▶ [ABOUT THIS EXERCISE]:
Find how many lines below hold "image", then state that number by itself.

** DATASET ENTRIES follows **

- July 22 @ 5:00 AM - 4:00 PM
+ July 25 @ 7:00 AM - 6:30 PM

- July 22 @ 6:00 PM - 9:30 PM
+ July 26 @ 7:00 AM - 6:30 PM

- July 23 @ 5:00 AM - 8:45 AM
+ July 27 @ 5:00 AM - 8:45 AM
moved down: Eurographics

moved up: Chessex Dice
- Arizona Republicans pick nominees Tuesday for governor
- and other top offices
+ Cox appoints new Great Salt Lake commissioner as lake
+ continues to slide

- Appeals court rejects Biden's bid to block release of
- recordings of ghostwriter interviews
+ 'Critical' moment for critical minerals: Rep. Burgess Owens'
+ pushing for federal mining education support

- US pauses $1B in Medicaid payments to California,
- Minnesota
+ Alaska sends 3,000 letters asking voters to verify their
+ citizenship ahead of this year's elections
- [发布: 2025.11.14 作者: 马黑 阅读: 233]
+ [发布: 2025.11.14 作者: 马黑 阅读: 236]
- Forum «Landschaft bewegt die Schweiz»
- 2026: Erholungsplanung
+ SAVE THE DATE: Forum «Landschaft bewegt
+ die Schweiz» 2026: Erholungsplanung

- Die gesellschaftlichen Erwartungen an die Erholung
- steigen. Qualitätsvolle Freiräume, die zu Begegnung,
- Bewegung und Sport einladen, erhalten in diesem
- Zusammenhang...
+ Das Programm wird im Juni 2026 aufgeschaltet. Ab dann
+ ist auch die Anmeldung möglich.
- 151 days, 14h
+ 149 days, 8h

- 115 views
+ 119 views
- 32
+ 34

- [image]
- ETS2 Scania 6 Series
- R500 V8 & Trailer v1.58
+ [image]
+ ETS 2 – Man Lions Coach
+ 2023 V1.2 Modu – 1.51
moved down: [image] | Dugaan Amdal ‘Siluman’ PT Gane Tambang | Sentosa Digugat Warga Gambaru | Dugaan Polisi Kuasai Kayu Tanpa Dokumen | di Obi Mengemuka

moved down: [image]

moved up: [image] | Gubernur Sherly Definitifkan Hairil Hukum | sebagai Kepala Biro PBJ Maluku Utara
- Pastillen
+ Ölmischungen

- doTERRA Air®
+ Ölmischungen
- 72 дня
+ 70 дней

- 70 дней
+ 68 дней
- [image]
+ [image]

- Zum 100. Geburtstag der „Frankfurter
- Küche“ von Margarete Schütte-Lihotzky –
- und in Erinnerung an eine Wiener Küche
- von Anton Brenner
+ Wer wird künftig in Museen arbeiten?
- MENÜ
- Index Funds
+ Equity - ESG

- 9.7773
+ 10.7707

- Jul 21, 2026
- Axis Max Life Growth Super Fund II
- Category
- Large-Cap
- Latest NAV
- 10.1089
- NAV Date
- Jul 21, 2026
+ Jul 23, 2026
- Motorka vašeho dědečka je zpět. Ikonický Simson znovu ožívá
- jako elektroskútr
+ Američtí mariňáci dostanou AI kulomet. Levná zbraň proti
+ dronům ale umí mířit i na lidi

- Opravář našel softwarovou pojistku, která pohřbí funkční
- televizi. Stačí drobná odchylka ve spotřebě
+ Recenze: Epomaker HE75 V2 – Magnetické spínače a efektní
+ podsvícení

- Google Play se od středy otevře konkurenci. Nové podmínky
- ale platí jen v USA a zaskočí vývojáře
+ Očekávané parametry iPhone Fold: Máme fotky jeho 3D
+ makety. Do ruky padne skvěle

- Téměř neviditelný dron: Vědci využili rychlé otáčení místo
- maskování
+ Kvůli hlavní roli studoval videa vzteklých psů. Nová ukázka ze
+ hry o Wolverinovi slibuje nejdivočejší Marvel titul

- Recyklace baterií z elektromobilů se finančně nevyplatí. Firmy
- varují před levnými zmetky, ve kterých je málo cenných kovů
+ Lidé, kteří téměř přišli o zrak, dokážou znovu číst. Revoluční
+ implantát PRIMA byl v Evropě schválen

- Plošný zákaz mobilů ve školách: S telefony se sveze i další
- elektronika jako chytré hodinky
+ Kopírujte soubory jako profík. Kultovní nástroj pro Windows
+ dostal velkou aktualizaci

** End of DATASET ENTRIES **

▶ [SOLUTION]:
7